Pubblicato il: 23/06/2026 – 19:27

A dieci giorni dalla delibera con cui il Consiglio superiore della magistratura ha individuato undici procure operanti in aree caratterizzate da alta densità mafiosa (tutte del Sud Italia), il dibattito non accenna a spegnersi. Anzi, continua ad allargarsi e a coinvolgere interlocutori diversi tra loro. Prima Libera, poi la procuratrice generale del Piemonte e della Valle d’Aosta Lucia Musti, adesso anche rappresentanti del mondo economico e produttivo.

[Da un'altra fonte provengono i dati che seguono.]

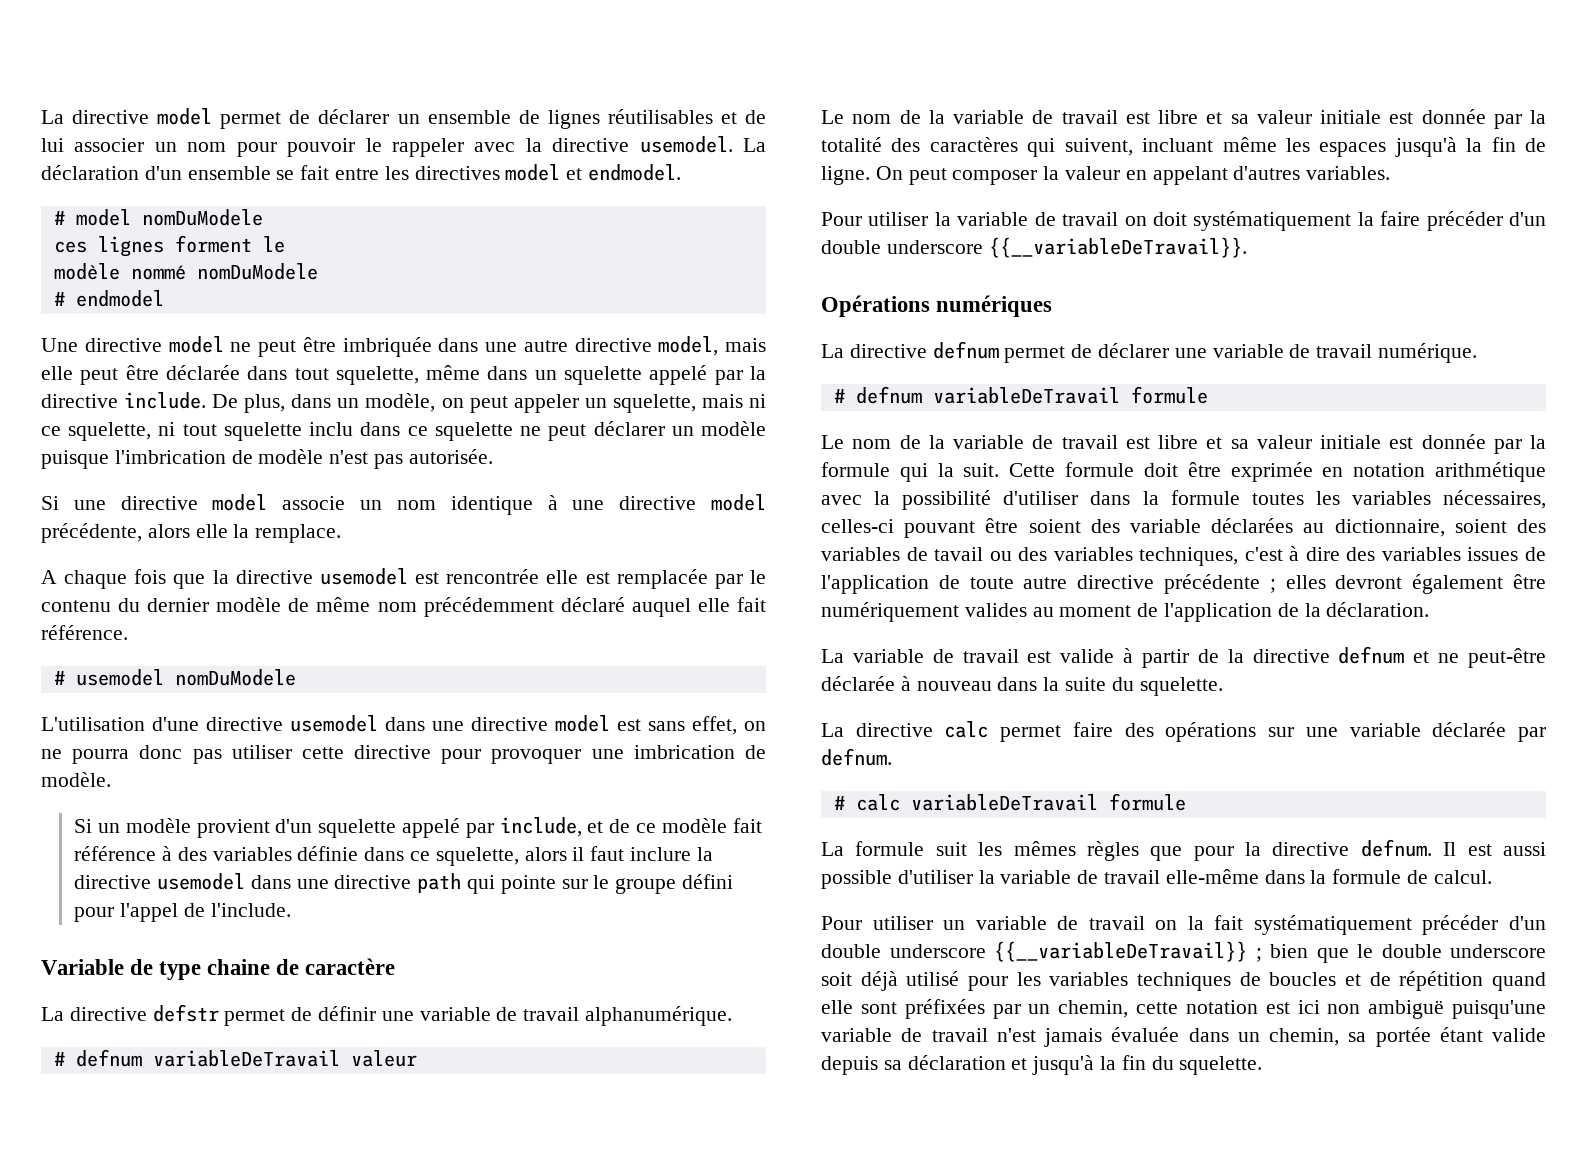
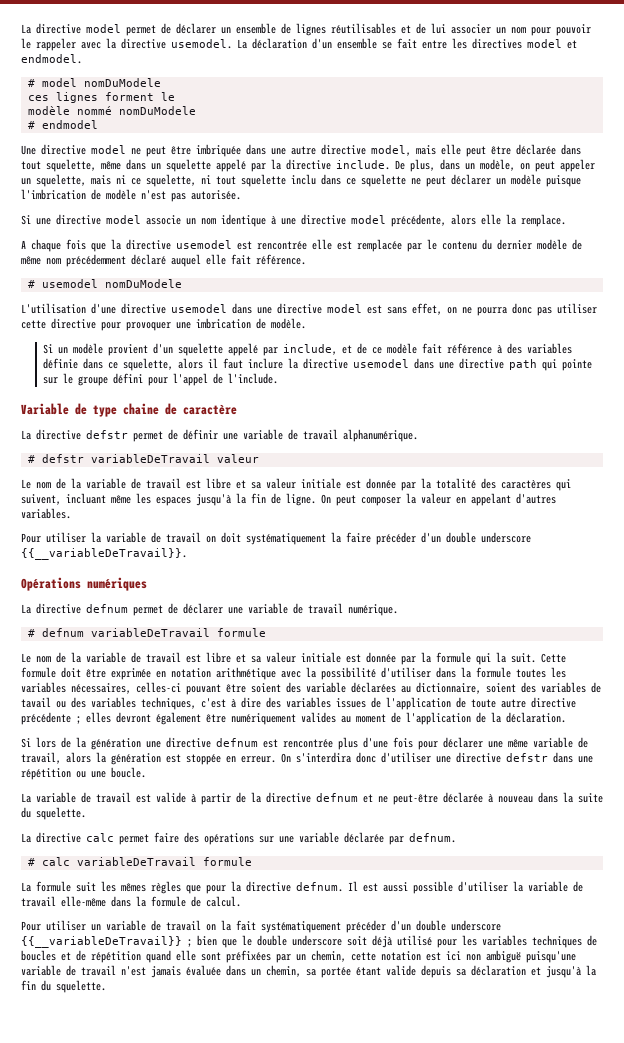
[75,1049,142,1067] defnum -> [41,454,84,463] defstr
(1430, 609) none -> [21,737,588,750] [21,752,593,765] [21,767,146,780] // Si lors de la génération une directive defnum est rencontrée plus d'une fois pour déclarer une même variable de travail, alors la génération est stoppée en erreur. On s'interdira donc d'utiliser une directive defstr dans une répétition ou une boucle.

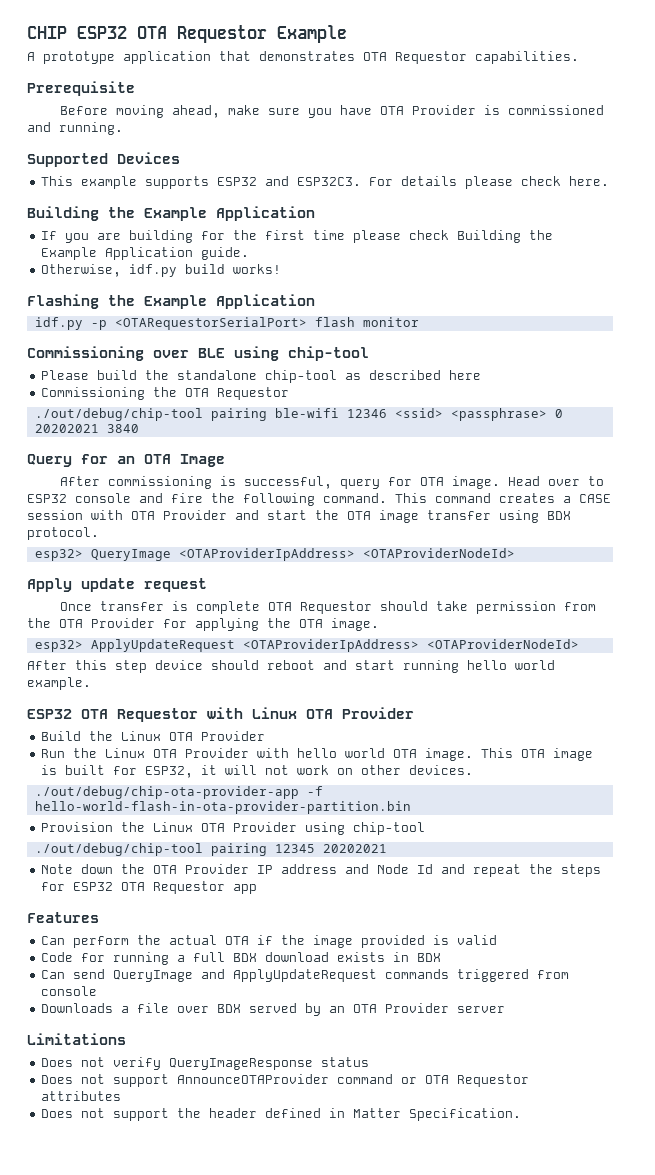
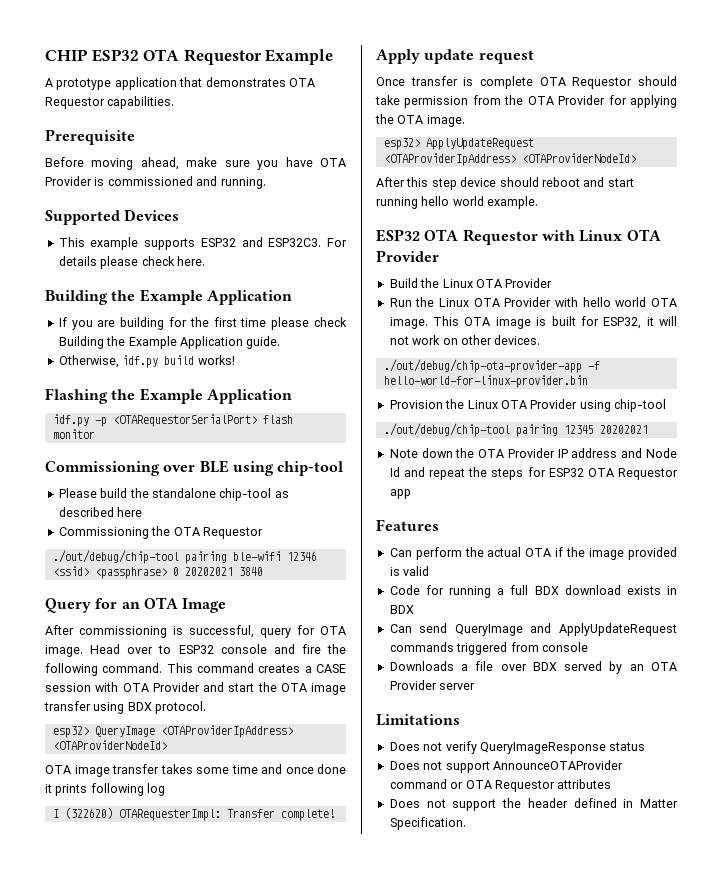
(515, 553) none -> [45,764,346,777] [45,783,166,796] [52,807,335,821] // OTA image transfer takes some time and once done it prints following log // I (322620) OTARequesterImpl: Transfer complete!
[34,801,411,814] hello-world-flash-in-ota-provider-partition.bin -> [383,375,588,388] hello-world-for-linux-provider.bin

Un elemento che forse dice qualcosa di più della stessa polemica: la questione sollevata dal provvedimento del Csm intercetta infatti un tema che da anni attraversa il dibattito pubblico e giudiziario italiano, quello della geografia reale delle mafie.La discussione non riguarda tanto i territori inseriti nell’elenco approvato dal Consiglio superiore della magistratura, quanto quelli che ne sono rimasti fuori. In particolare, molte delle osservazioni emerse negli ultimi giorni ruotano attorno a una domanda precisa: è ancora possibile descrivere le aree a più alta densità mafiosa senza includere alcuni dei principali distretti economici del Nord Italia, dove numerose inchieste hanno documentato negli anni il radicamento delle organizzazioni criminali?È il tema che aveva posto Libera subito dopo la pubblicazione della delibera. In questo solco si inserisce il presidio dell’associazione che si è tenuto lo scorso 18 giugno a Torino (presenti anche le bandiere della Cgil) davanti ai cancelli del Palazzo di giustizia per protestare contro la scelta del Csm. «Siamo preoccupati – ha detto un referente piemontese dell’associazione – perché la delibera rischia di riportare indietro di tanti anni la narrazione sulla presenza delle mafie nel Nord».